Starting a Cloud Dask Cluster¶
There are number of different tools available for running a dask cluster on the cloud.
Coiled.io¶
The easiest way to get a dask cluster on the cloud, in my view, is through a service called coiled.io. It’s a private company that was actually created by the folks who wrote dask precisely with the goal of making it easier to start dask cloud clusters. Basically just created an account at coiled.io, and install their conda package, run their setup wizard from the command line to link your cloud account with AWS or Google Cloud, and you’re all set.
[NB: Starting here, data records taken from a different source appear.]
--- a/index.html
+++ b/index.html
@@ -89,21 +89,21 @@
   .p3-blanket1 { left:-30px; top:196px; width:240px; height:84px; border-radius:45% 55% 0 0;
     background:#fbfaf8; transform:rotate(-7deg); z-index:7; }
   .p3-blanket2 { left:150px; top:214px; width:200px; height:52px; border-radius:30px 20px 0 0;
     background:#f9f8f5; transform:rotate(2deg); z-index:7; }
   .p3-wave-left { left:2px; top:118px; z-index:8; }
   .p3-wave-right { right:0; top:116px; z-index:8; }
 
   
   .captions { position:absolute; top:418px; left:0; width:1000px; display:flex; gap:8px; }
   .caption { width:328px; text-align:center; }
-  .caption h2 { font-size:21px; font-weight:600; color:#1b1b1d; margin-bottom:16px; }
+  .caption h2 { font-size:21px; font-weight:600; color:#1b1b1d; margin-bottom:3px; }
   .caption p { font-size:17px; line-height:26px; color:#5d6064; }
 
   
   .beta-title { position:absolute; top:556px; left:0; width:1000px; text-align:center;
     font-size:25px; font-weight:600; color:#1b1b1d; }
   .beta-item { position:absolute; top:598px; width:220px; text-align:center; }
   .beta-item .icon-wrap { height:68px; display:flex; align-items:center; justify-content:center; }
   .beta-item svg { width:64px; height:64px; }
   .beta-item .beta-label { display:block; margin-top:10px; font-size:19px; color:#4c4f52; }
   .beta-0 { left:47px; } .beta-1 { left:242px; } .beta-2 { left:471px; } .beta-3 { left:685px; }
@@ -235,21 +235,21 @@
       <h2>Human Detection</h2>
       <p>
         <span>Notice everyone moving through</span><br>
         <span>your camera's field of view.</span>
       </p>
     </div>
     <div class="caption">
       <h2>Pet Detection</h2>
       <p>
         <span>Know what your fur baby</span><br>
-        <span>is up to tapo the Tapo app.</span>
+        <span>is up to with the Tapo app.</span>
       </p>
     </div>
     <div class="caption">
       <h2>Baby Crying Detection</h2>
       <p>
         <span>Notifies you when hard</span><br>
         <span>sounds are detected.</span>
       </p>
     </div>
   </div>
This is occasionally a little buggy (nothing worse than managing the admin side of cloud services, is there?!), but pretty smooth.
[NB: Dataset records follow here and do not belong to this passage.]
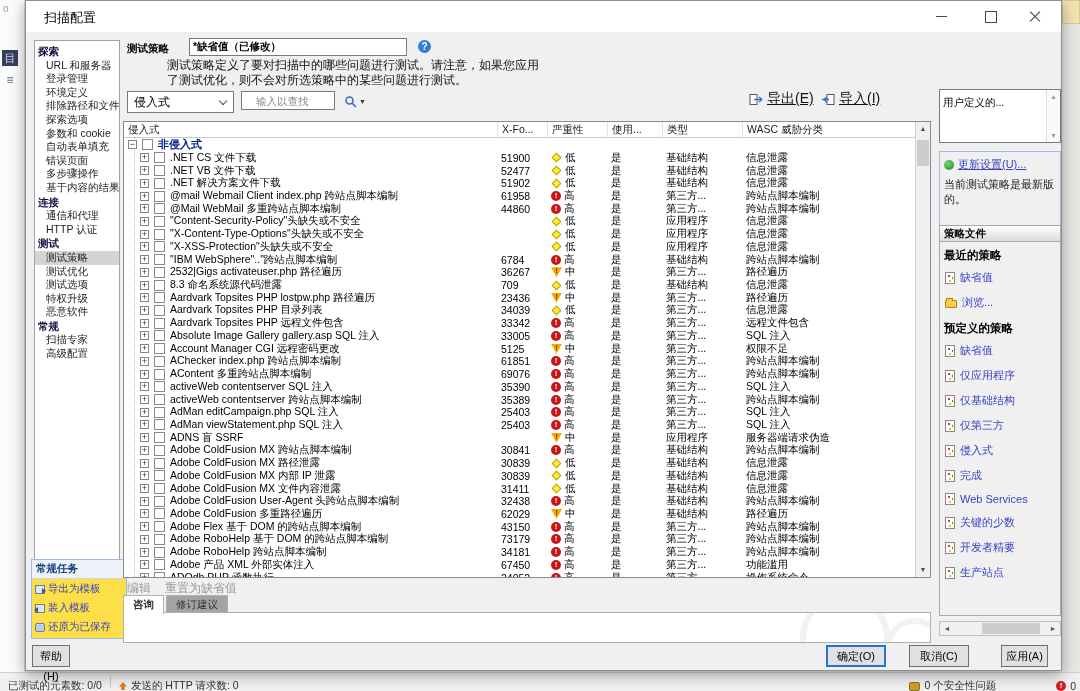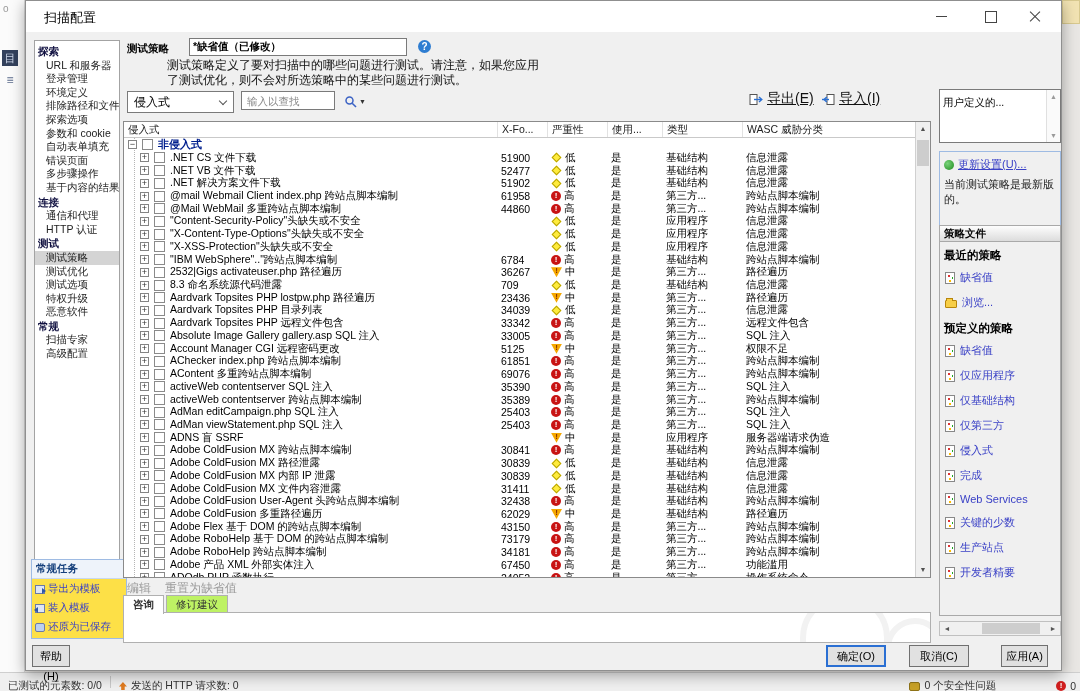--- a/index.html
+++ b/index.html
@@ -52,21 +52,21 @@
   .btn-apply { left:975px; top:644px; width:47px; }
 
   
   .lbl-policy { position:absolute; left:101px; top:41px; font-weight:bold; font-size:10.5px; }
   .inp-policy { position:absolute; left:163px; top:37px; width:218px; height:18px; border:1px solid #7a7a7a; background:#fff; font-family:inherit; font-size:10.5px; font-weight:bold; padding:0 3px; }
   .help-ico { position:absolute; left:392px; top:39px; width:13px; height:13px; border-radius:50%; background:#2e7dd1; color:#fff; font-size:10px; font-weight:bold; text-align:center; line-height:13px; }
   .desc { position:absolute; left:101px; font-size:12px; color:#111; white-space:nowrap;margin-left:40px; }
   .desc1 { top:56px; } .desc2 { top:71px; }
   .combo { position:absolute; left:101px; top:90px; width:107px; height:22px; background:#fff; border:1px solid #7a7a7a; font-size:12px; line-height:20px; padding-left:6px; }
   .chev { position:absolute; right:7px; top:6px; width:6px; height:6px; border-right:1px solid #555; border-bottom:1px solid #555; transform:rotate(45deg); }
-  .inp-search { position:absolute; left:215px; top:90px; width:94px; height:19px; border:1px solid #7a7a7a; font-family:inherit; font-size:10.5px; padding:0 5px; }
+  .inp-search { position:absolute; left:215px; top:90px; width:94px; height:19px; border:1px solid #7a7a7a; font-family:inherit; font-size:10.5px; padding:0 14px; }
   .inp-search::placeholder { color:#8a8a8a; }
   .search-wrap { position:absolute; left:318px; top:94px; display:flex; align-items:center; gap:2px; }
   .search-caret { font-size:7px; color:#333; }
   .exp-link, .imp-link { position:absolute; top:89px; display:flex; align-items:center; gap:4px; font-size:14px; color:#111; cursor:pointer;text-decoration:underline; }
   .exp-link { left:723px; } .imp-link { left:795px; }
 
   
   .ttable { position:absolute; left:97px; top:120px; width:808px; height:457px; background:#fff; border:1px solid #8a8a8a; overflow:hidden; }
   .thead { position:absolute; left:0; top:0; right:15px; height:16px; background:#fff; border-bottom:1px solid #c9c9c9; display:flex; font-size:10.5px; color:#222; }
   .th { padding:1px 0 0 4px; border-left:1px solid #e2e2e2; white-space:nowrap; overflow:hidden; }
@@ -96,21 +96,21 @@
 
   
   .vscroll { position:absolute; right:0; top:0; bottom:0; width:15px; background:#f0f0f0; border-left:1px solid #d0d0d0; }
   .vs-up, .vs-dn { position:absolute; left:0; width:14px; height:14px; text-align:center; font-size:7px; color:#505050; line-height:14px; }
   .vs-up { top:0; } .vs-dn { bottom:0; }
   .vs-thumb { position:absolute; left:1px; top:18px; width:12px; height:26px; background:#cdcdcd; }
 
   
   .edit-links { position:absolute; left:101px; top:579px; font-size:12px; color:#9b9b9b; display:flex; gap:14px; }
   .tabs { position:absolute; left:97px; top:594px; display:flex; font-size:10.5px; }
-  .tab { padding:2px 9px; border:1px solid #b0b0b0; border-bottom:none; background:#bef264; color:#333; margin-right:2px; }
+  .tab { padding:2px 9px; border:1px solid #b0b0b0; border-bottom:none; background:#a3a3a3; color:#333; margin-right:2px; }
   .tab.active { background:#fff; font-weight:bold; position:relative; z-index:2; }
   .tabpanel { position:absolute; left:97px; top:611px; width:808px; height:31px; background:#fff; border:1px solid #b0b0b0; overflow:hidden; }
   .wm1,.wm2 { position:absolute; border:6px solid #f2f2f2; border-radius:50%; }
   .wm1 { width:90px; height:90px; right:40px; top:-20px; }
   .wm2 { width:60px; height:60px; right:-15px; top:5px; }
 
   
   .listbox { position:absolute; left:913px; top:88px; width:122px; height:54px; background:#fff; border:1px solid #7a7a7a; font-size:10.5px; }
   .lb-text { position:absolute; left:3px; top:6px; }
   .lb-scroll { position:absolute; right:0; top:0; bottom:0; width:14px; border-left:1px solid #e0e0e0; background:#fafafa; }
@@ -854,25 +854,25 @@
         <div class="plink">
           <span class="dico"></span>
           <span>Web Services</span>
         </div>
         <div class="plink">
           <span class="dico"></span>
           <span>关键的少数</span>
         </div>
         <div class="plink">
           <span class="dico"></span>
+          <span>开发者精要</span>
+        </div>
+        <div class="plink">
+          <span class="dico"></span>
           <span>生产站点</span>
-        </div>
-        <div class="plink">
-          <span class="dico"></span>
-          <span>开发者精要</span>
         </div>
       </div>
   </div>
   <div class="hscroll">
     <span class="hs-l">◄</span>
     <span class="hs-thumb"></span>
     <span class="hs-r">►</span>
   </div>
 
   <div class="btn btn-ok">确定(O)</div>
Then all you have to do is open a notebook you’re off to the races!
[1]:
from coiled import Cluster
from dask.distributed import Client
# create a remote Dask cluster with Coiled
cluster = Cluster(name="nick_plays_with_coiled", software="coiled/default-py39")
# interact with bCoiled using the Dask distributed client
client = Client(cluster)
# link to Dask Dashboard
print("Dask Dashboard:", client.dashboard_link)
Dask Dashboard: http://34.139.118.93:8787
/Users/nce8/opt/miniconda3/lib/python3.10/site-packages/distributed/client.py:1274: VersionMismatchWarning: Mismatched versions found
+---------+----------------+----------------+----------------+
| Package | client | scheduler | workers |
+---------+----------------+----------------+----------------+
| python | 3.10.8.final.0 | 3.9.13.final.0 | 3.9.13.final.0 |
+---------+----------------+----------------+----------------+
warnings.warn(version_module.VersionMismatchWarning(msg[0]["warning"]))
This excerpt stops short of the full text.